[Data provided]
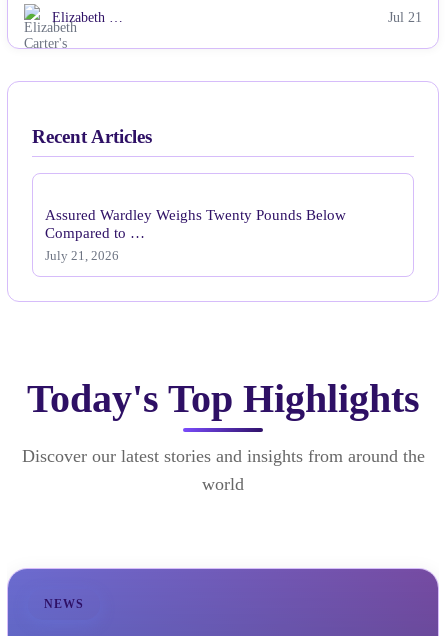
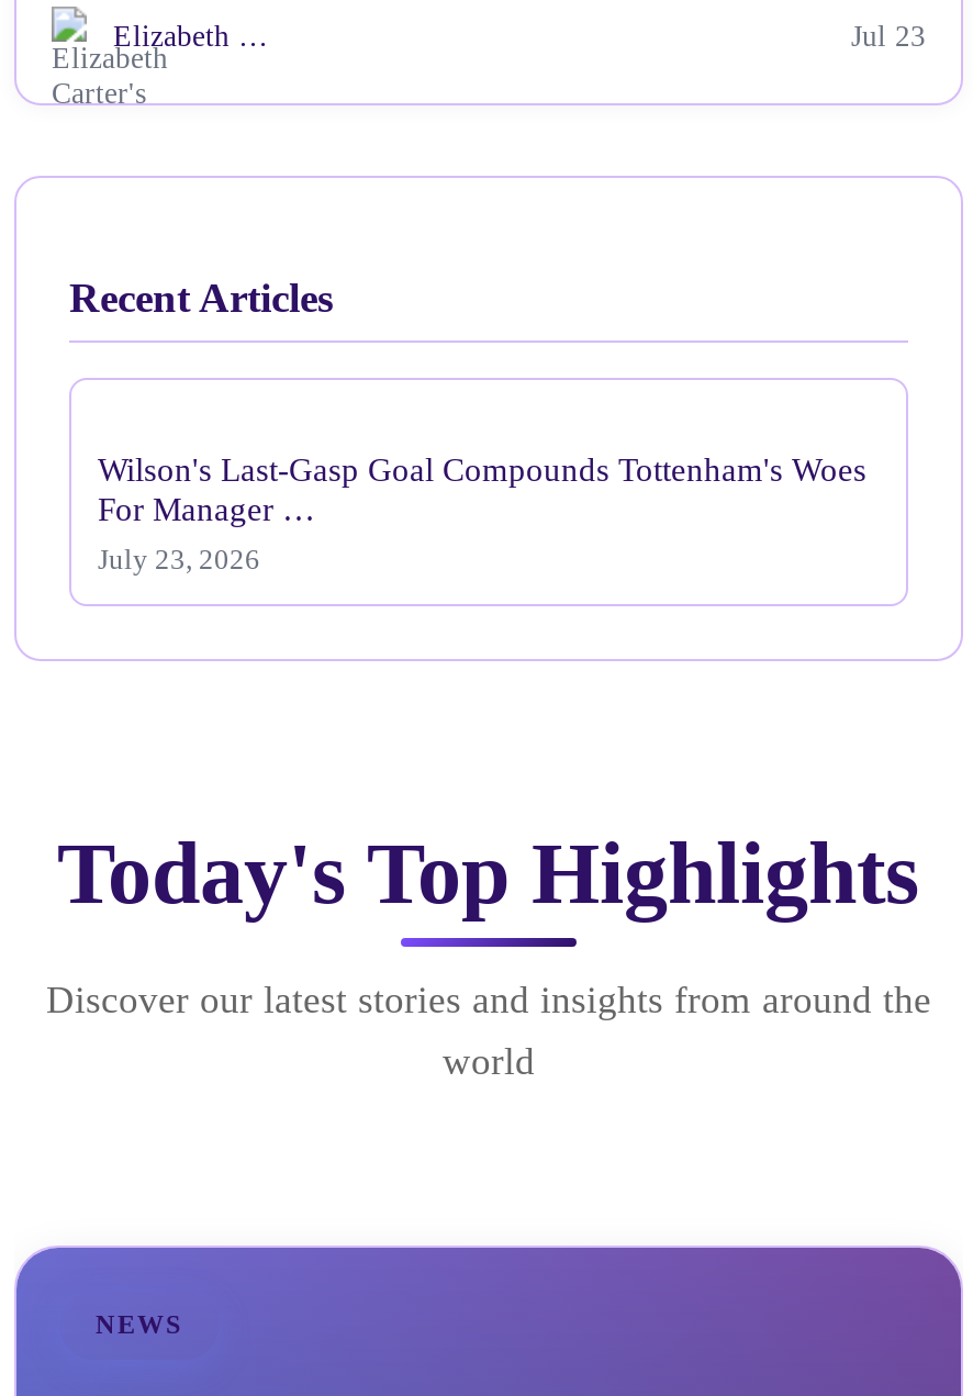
[388,10,422,26] Jul 21 -> [851,21,926,54] Jul 23
[45,206,346,241] Assured Wardley Weighs Twenty Pounds Below | Compared to … -> [98,450,866,527] Wilson's Last-Gasp Goal Compounds Tottenham's Woes | For Manager …
[45,249,119,263] July 21, 2026 -> [98,545,260,575] July 23, 2026

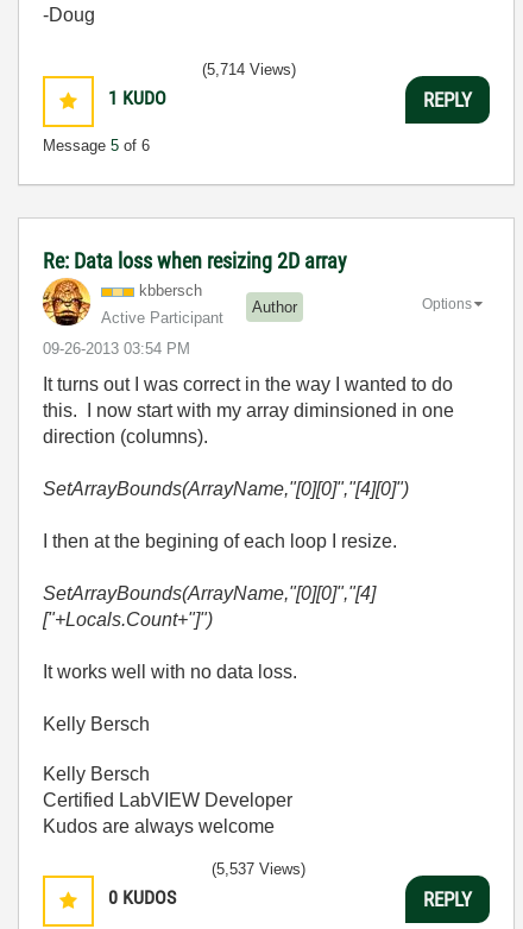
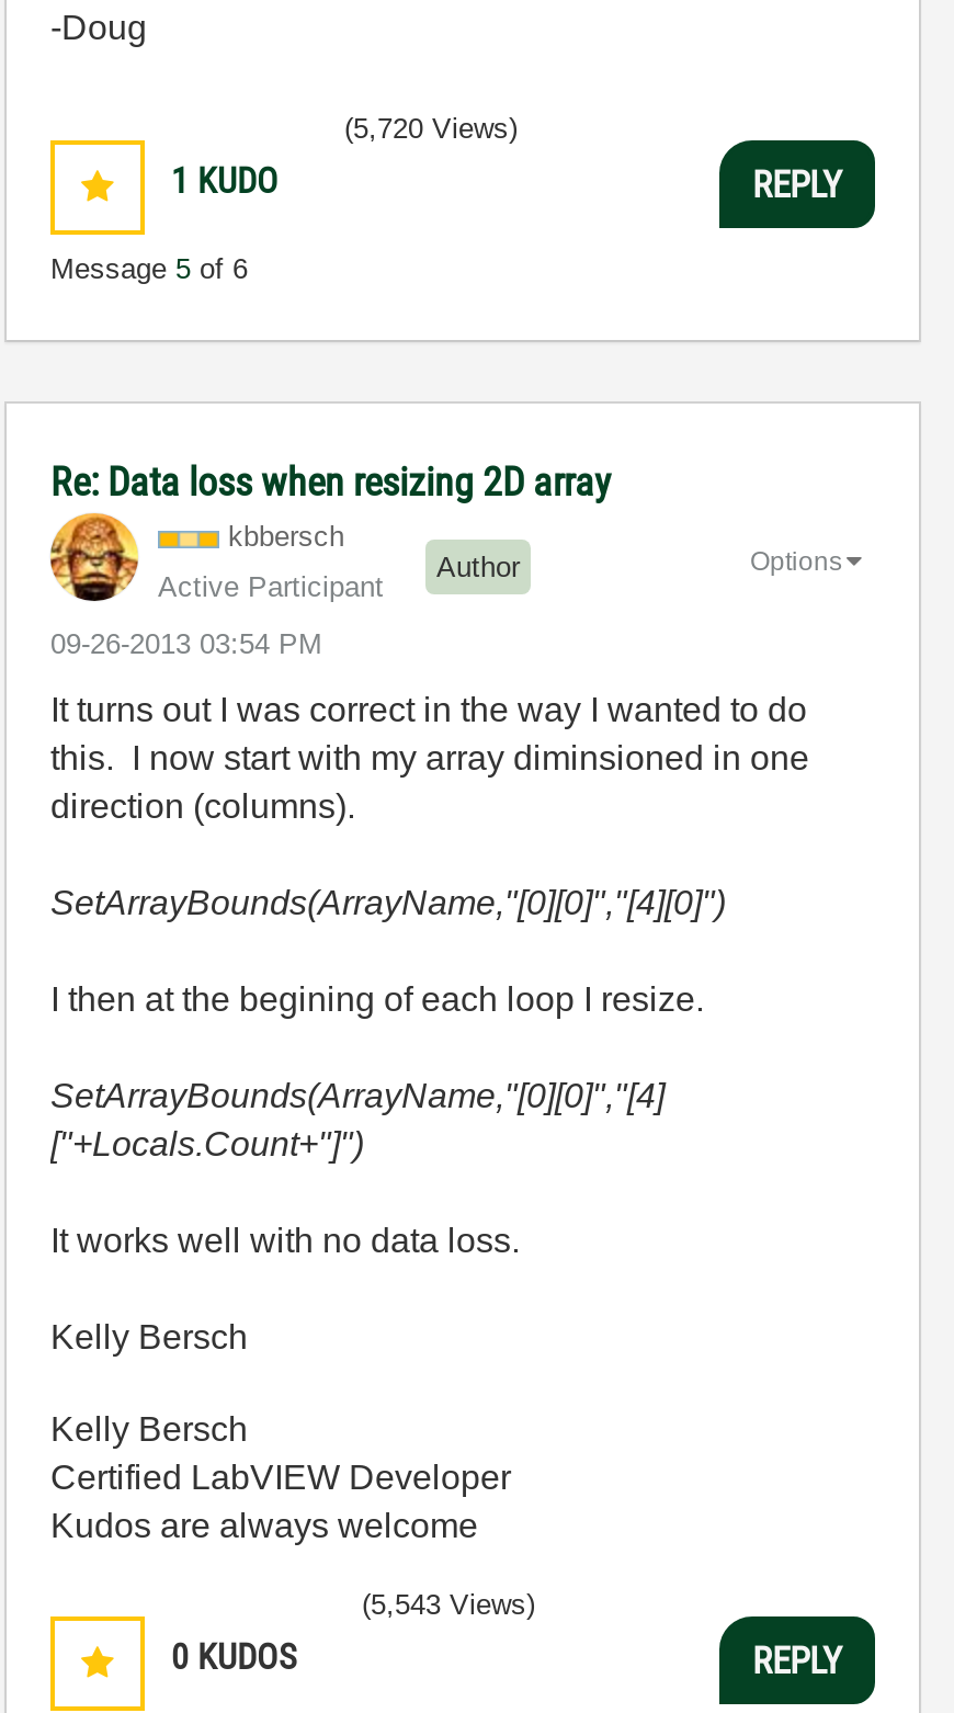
[202,61,296,78] (5,714 Views) -> [344,112,518,145] (5,720 Views)
[212,860,305,878] (5,537 Views) -> [362,1588,535,1621] (5,543 Views)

[What the task requires]
Work out how many lines in the records above include the string "Views", and provide that figure with no other text.

[Written answer]
2